Sunday, June 10, 2012

Embracing Doomsday

or: How I Learned to Stop Worrying and Love Dystopia.
There is much harrumphing from certain quarters lately that our times demand 'more optimistic' science fiction.

Wringing its hands in gloomy lockstep with this meme is the assertion that 'we no longer believe in science'. The longing for a return to a Golden Age of Sci-Fi, and even a new Space Race, is palpable enough to cut with a light sabre.

A poster for the deliriously
lovable 1930 futuristic comedy
musical "Just Imagine", which
posits a 1980 filled with flying
cars and numbered people.
But what did we believe about science, anyway? We believed in the flying cars. We believed in the jet packs, the too-cheap-to-meter electricity, the ubiquitous robot servants, the weekend getaways to Mars. None of this, of course, involved much actual science, but that didn't matter. What mattered was that we believed.

Since none of that happy stuff happened, clearly 'science' lied to us. So what are we ripe to believe in now? Well, if science can't make the world a utopia, the thinking goes that perhaps it can be reasonably expected to squeeze out a nice, juicy dystopia. Thus, we have seen a new sci-fi genre – dystopian fiction – offered to a public whose minds have been well-prepared to embrace it. Its success has inspired a growing number of practitioners to dump a steaming mountain of doomsday product onto the credulous marketplace of ideas.

Practitioners of The Art of Contrary Thinking teach us that when the human mob fixates on an idea, it's almost always wrong. The Tulip Mania was wrong, and wildly so. (They were not the New Currency, the salvation of mankind, or any other elixr. They were – well, they were tulips.) The market 'certainty' of a deep post-WWII depression (we'd had one after World War I, after all) was completely off-base. And we never did need those fallout shelters, either. Anyone peddling their services as a 'futurist' does so knowing that the unwashed masses have little memory of their dubious snake-oil history.

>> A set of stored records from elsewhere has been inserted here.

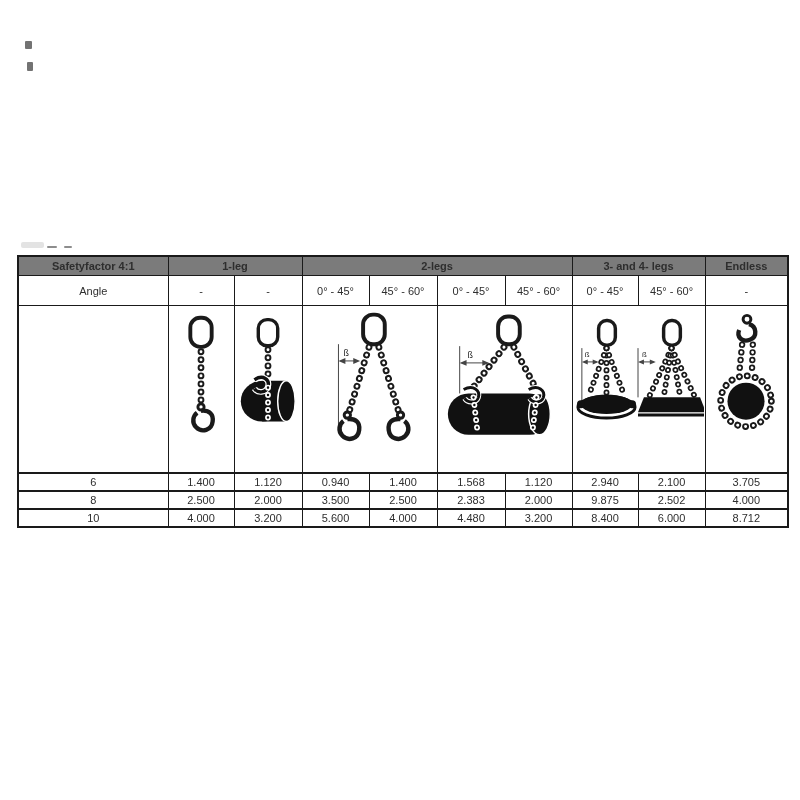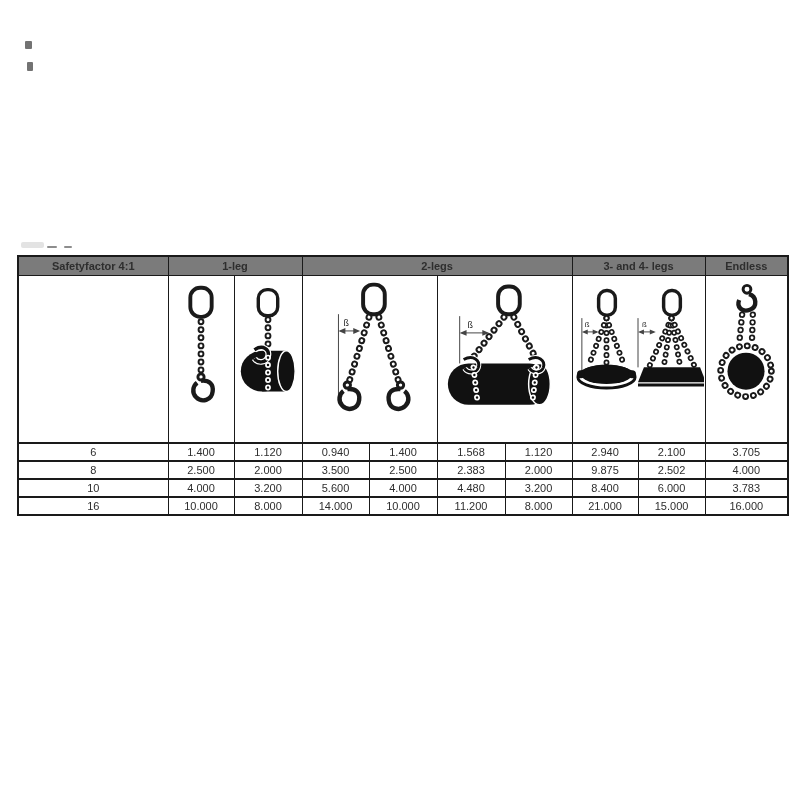"Angle" tr.angle { html: none -> <tr> <td>Angle</td> <td>-</td> <td>-</td> <td>0° - 45°</td> <td>45° - 60°</td> <td>0° - 45°</td> <td>45° - 60°</td> <td>0° - 45°</td> <td>45° - 60°</td> <td>-</td> </tr> }
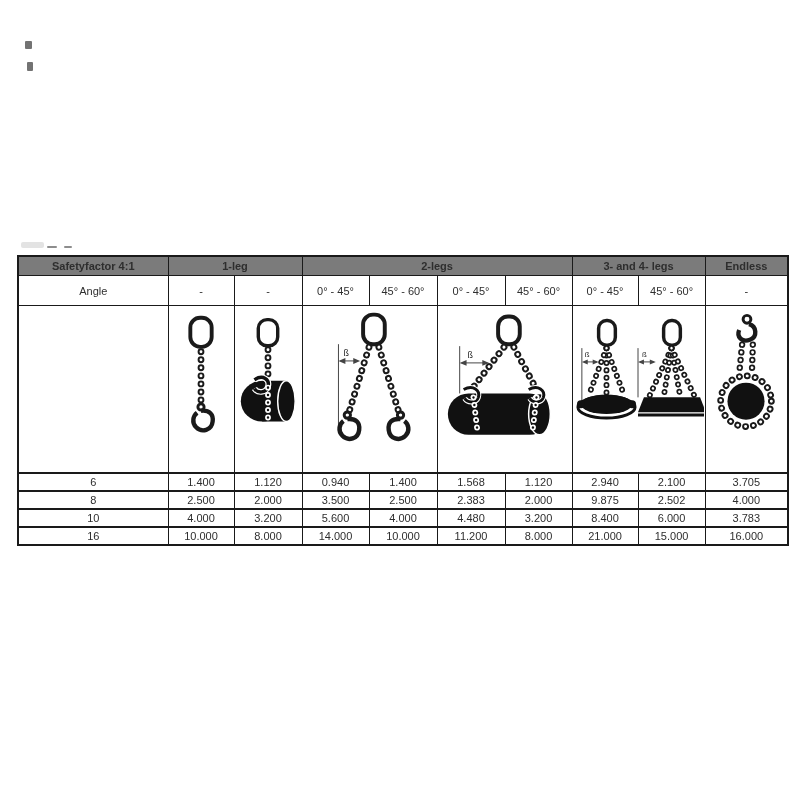"3.783" td.secL { text: 3.783 -> 8.712 }
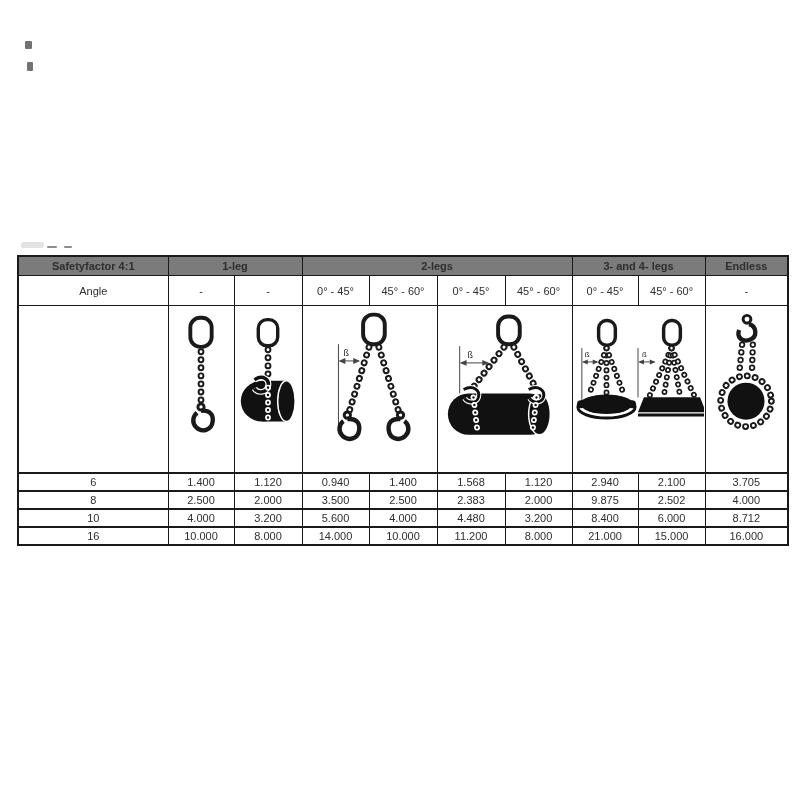"16" tr.data { html: <tr> <td>16</td> <td>10.000</td> <td>8.000</td> <td>14.000</td> <td>10.000</td> <td>11.200</td> <td>8.000</td> <td>21.000</td> <td>15.000</td> <td>16.000</td> </tr> -> none }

Mind you, the dotcom bubble was a far more nuanced obsession. When it burst, it was immediately and widely denounced as Tulip Mania. This certainty in itself was a fixation worthy of distrust. The 'net was no passing fancy, it was here to stay. The run-up had merely been too quick, and embraced too many unfit players. The market didn't crash and burn, as was expected. Instead it saw a major shakeout, after which it climbed again steadily for years. Unlike tulips, the disruptive change the dotcom world promised was quite real, and many who survived the bumps along the way became quite wealthy.

I'm immunized from dystopian fears by the knowledge that the future is never the thing we expect. That's why I don't need to be spoon-fed a 'positive sci-fi' message from my would-be cultural nannies. When everyone is planning for their 200th birthday party and living off a pile of easy money – I'll worry. But as long as we're so very certain of the worst, I can reasonably hope for the best.